3rd Commandant of Upper Louisiana
- Incumbent
- Assumed office 1770
- Preceded by: Pedro Piernas
- Succeeded by: Pedro Piernas

16th Commandant of Illinois Country
- In office 1764–1770
- Preceded by: Pierre-Joseph Neyon de Villiers [fr]
- Succeeded by: Pedro Piernas

Personal details
- Born: 1700 Montreal
- Died: 1774 (aged 73–74)
- Profession: Soldier, Commandants of Upper Louisiana

= Louis Groston de Saint-Ange de Bellerive =

Louis Groston de Saint-Ange de Bellerive (1700–1774), was an officer in the French marine troops in New France.

== Biography ==
Born in Montreal in 1700, Louis Groston de Saint-Ange de Bellerive followed his father, Robert Groston de Saint-Ange, to Fort Saint-Joseph in 1720. In 1723, he accompanied the explorer Étienne de Veniard along the banks of the Missouri River and the Platte River, and assisted in the construction of Fort Orleans.

Louis served as a military officer until 1736, when his father asked the Governor of Louisiana, Jean-Baptiste Le Moyne de Bienville, to promote him to lieutenant and commander of Fort Vincennes, replacing François-Marie Bissot, who was killed in an Indian raid. Louis received that promotion and remained commander of the fort until 1764. He was promoted to captain in 1748.

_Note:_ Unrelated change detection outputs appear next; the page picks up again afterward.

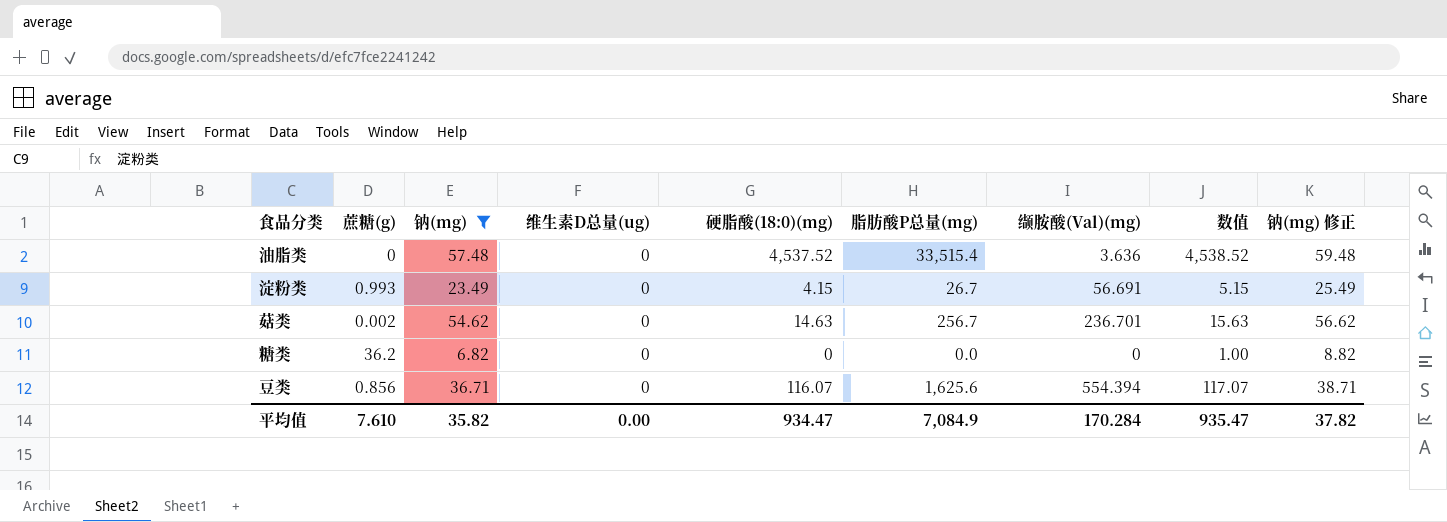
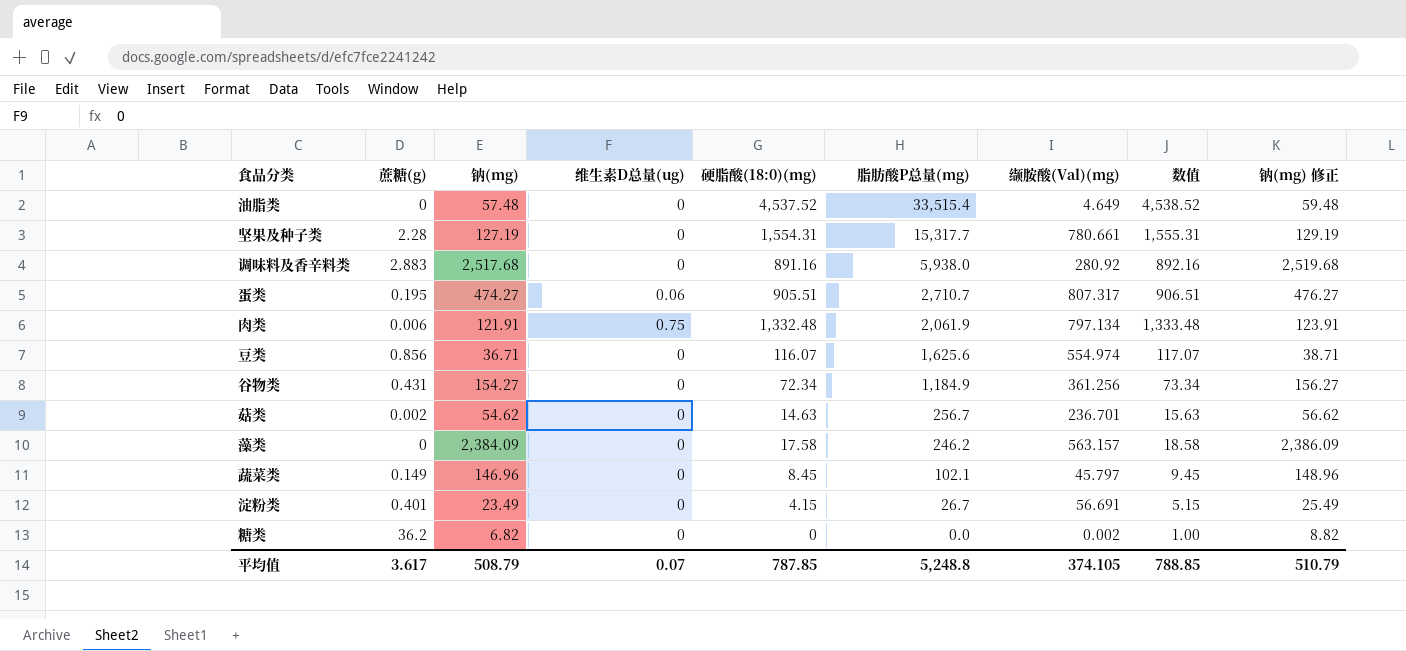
filter: 钠(mg) <= 57.48 -> none
row order: none -> 脂肪酸P总量(mg) descending
油脂类 | 缬胺酸(Val)(mg): 3.636 -> 4.649
豆类 | 缬胺酸(Val)(mg): 554.394 -> 554.974
淀粉类 | 蔗糖(g): 0.993 -> 0.401
糖类 | 缬胺酸(Val)(mg): 0 -> 0.002
平均值 | 蔗糖(g): 7.610 -> 3.617
平均值 | 钠(mg): 35.82 -> 508.79
平均值 | 维生素D总量(ug): 0.00 -> 0.07
平均值 | 硬脂酸(18:0)(mg): 934.47 -> 787.85
平均值 | 脂肪酸P总量(mg): 7,084.9 -> 5,248.8
平均值 | 缬胺酸(Val)(mg): 170.284 -> 374.105
平均值 | 数值: 935.47 -> 788.85
平均值 | 钠(mg) 修正: 37.82 -> 510.79

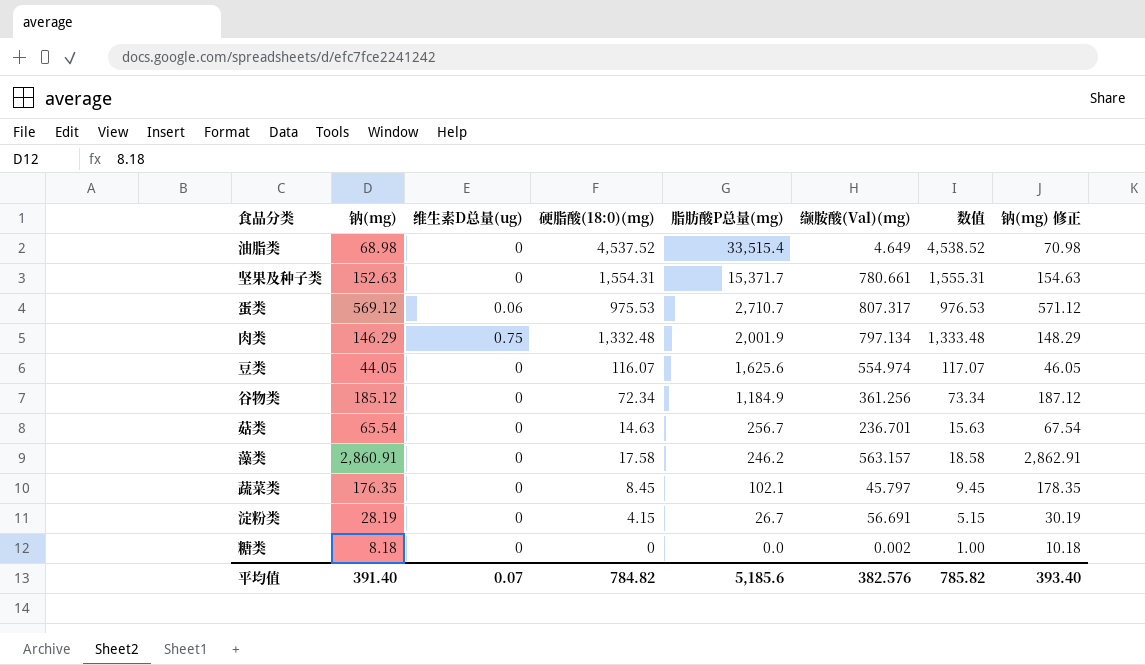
column 蔗糖(g) | position: 2 -> none
row 调味料及香辛料类: 2.883 | 2,517.68 | 0 | 891.16 | 5,938.0 | 280.92 | 892.16 | 2,519.68 -> none
油脂类 | 钠(mg): 57.48 -> 68.98
油脂类 | 钠(mg) 修正: 59.48 -> 70.98
坚果及种子类 | 钠(mg): 127.19 -> 152.63
坚果及种子类 | 脂肪酸P总量(mg): 15,317.7 -> 15,371.7
坚果及种子类 | 钠(mg) 修正: 129.19 -> 154.63
蛋类 | 钠(mg): 474.27 -> 569.12
蛋类 | 硬脂酸(18:0)(mg): 905.51 -> 975.53
蛋类 | 数值: 906.51 -> 976.53
蛋类 | 钠(mg) 修正: 476.27 -> 571.12
肉类 | 钠(mg): 121.91 -> 146.29
肉类 | 脂肪酸P总量(mg): 2,061.9 -> 2,001.9
肉类 | 钠(mg) 修正: 123.91 -> 148.29
豆类 | 钠(mg): 36.71 -> 44.05
豆类 | 钠(mg) 修正: 38.71 -> 46.05
谷物类 | 钠(mg): 154.27 -> 185.12
谷物类 | 钠(mg) 修正: 156.27 -> 187.12
菇类 | 钠(mg): 54.62 -> 65.54
菇类 | 钠(mg) 修正: 56.62 -> 67.54
藻类 | 钠(mg): 2,384.09 -> 2,860.91
藻类 | 钠(mg) 修正: 2,386.09 -> 2,862.91
蔬菜类 | 钠(mg): 146.96 -> 176.35
蔬菜类 | 钠(mg) 修正: 148.96 -> 178.35
淀粉类 | 钠(mg): 23.49 -> 28.19
淀粉类 | 钠(mg) 修正: 25.49 -> 30.19
糖类 | 钠(mg): 6.82 -> 8.18
糖类 | 钠(mg) 修正: 8.82 -> 10.18
平均值 | 钠(mg): 508.79 -> 391.40
平均值 | 硬脂酸(18:0)(mg): 787.85 -> 784.82
平均值 | 脂肪酸P总量(mg): 5,248.8 -> 5,185.6
平均值 | 缬胺酸(Val)(mg): 374.105 -> 382.576
平均值 | 数值: 788.85 -> 785.82
平均值 | 钠(mg) 修正: 510.79 -> 393.40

On May 18, 1764, Louis Groston de Saint-Ange de Bellerive surrendered Fort Vincennes to the British under the terms of the Treaty of Paris of 1763. He then took command of Fort de Chartres.

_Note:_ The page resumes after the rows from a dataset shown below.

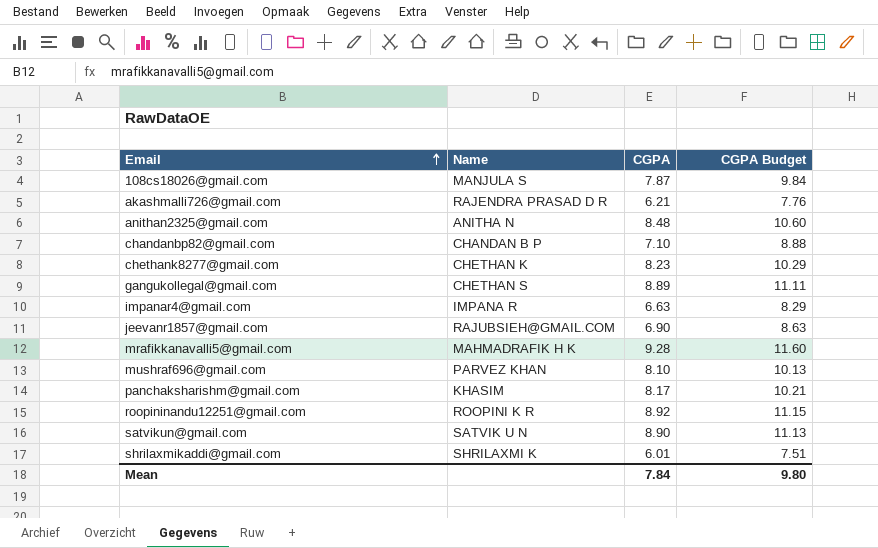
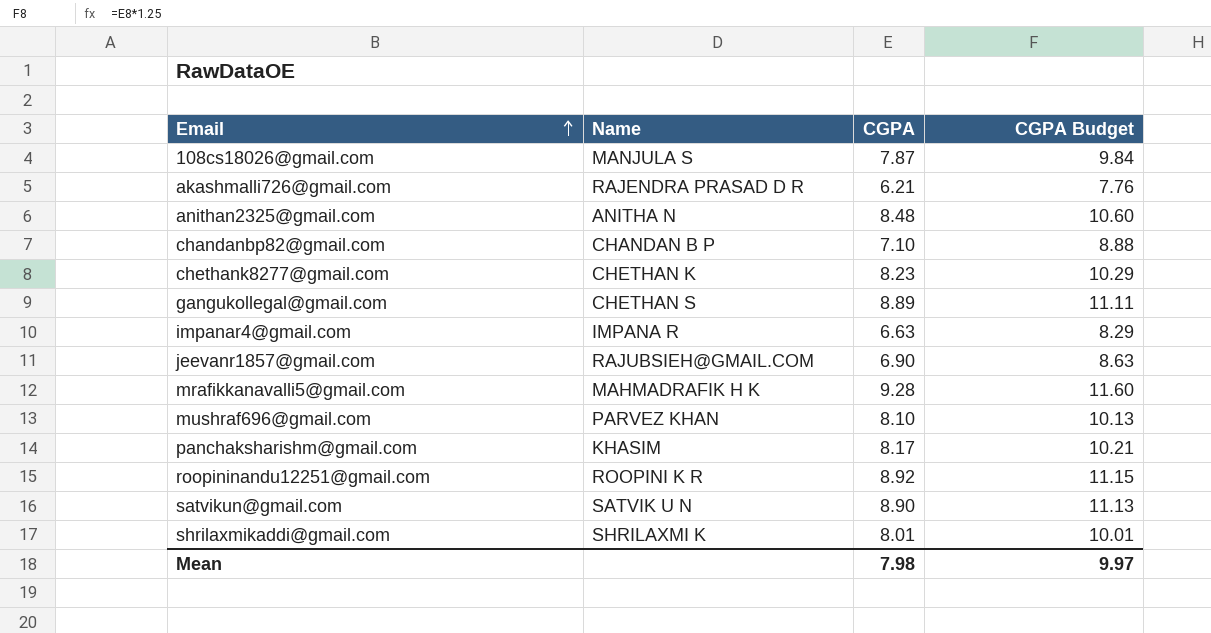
shrilaxmikaddi@gmail.com | CGPA: 6.01 -> 8.01
shrilaxmikaddi@gmail.com | CGPA Budget: 7.51 -> 10.01
Mean | CGPA: 7.84 -> 7.98
Mean | CGPA Budget: 9.80 -> 9.97

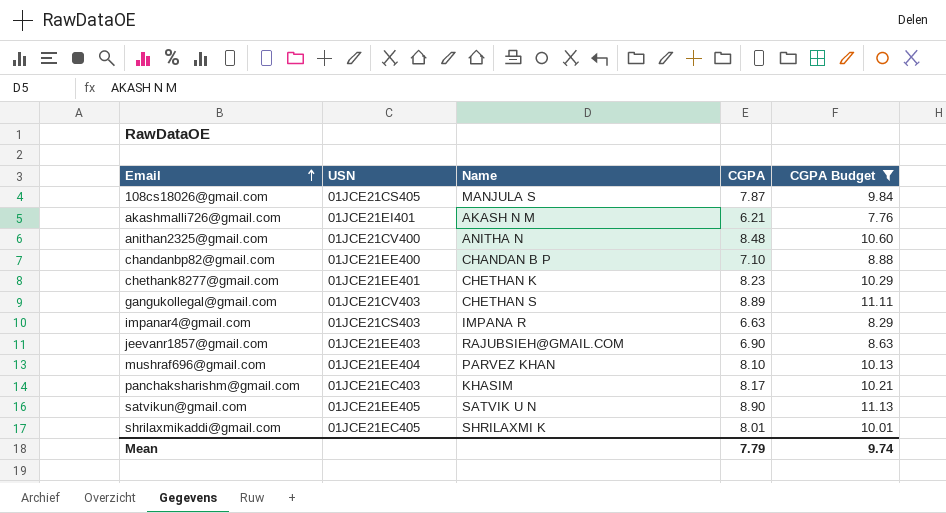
filter: none -> CGPA Budget <= 11.13
column USN | position: none -> 2
akashmalli726@gmail.com | Name: RAJENDRA PRASAD D R -> AKASH N M
Mean | CGPA: 7.98 -> 7.79
Mean | CGPA Budget: 9.97 -> 9.74

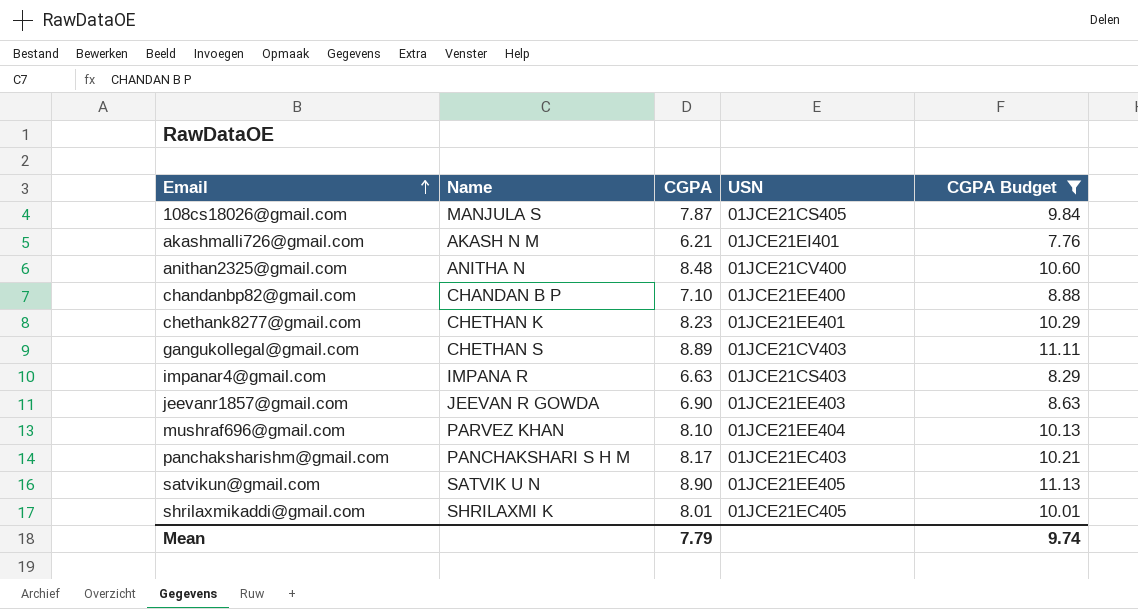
column USN | position: 2 -> 4
jeevanr1857@gmail.com | Name: RAJUBSIEH@GMAIL.COM -> JEEVAN R GOWDA
panchaksharishm@gmail.com | Name: KHASIM -> PANCHAKSHARI S H M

On October 10, 1765, he surrendered Fort de Chartres to the British. He took his regiment to Saint-Louis, Missouri, a part of French Louisiana that had been yielded to the Spanish, who were not yet in control of the full territory.

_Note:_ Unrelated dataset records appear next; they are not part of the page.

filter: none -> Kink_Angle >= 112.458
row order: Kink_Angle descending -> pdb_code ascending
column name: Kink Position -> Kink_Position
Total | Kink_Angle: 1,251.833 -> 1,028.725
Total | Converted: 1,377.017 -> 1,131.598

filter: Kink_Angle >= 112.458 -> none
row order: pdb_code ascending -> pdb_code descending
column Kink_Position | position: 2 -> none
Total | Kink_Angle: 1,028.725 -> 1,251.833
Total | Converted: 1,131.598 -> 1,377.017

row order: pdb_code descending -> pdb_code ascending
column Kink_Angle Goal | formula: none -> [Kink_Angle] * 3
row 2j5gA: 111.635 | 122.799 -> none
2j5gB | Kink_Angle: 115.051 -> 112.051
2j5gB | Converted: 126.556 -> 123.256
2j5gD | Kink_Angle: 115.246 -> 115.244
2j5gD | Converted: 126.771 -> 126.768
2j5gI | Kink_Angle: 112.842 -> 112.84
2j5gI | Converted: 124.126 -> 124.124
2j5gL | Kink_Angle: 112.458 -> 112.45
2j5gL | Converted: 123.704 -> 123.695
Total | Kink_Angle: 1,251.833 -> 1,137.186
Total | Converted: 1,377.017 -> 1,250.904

In 1770, he swore allegiance to the Spanish Governor, and became a captain in the Spanish army, where he continued to serve until his death in 1774.

==Legacy==
Bellerive Country Club in suburban St. Louis is named for him; its golf course has hosted three major championships. The club's previous location (1910–1959) near Normandy is now a village called Bellerive.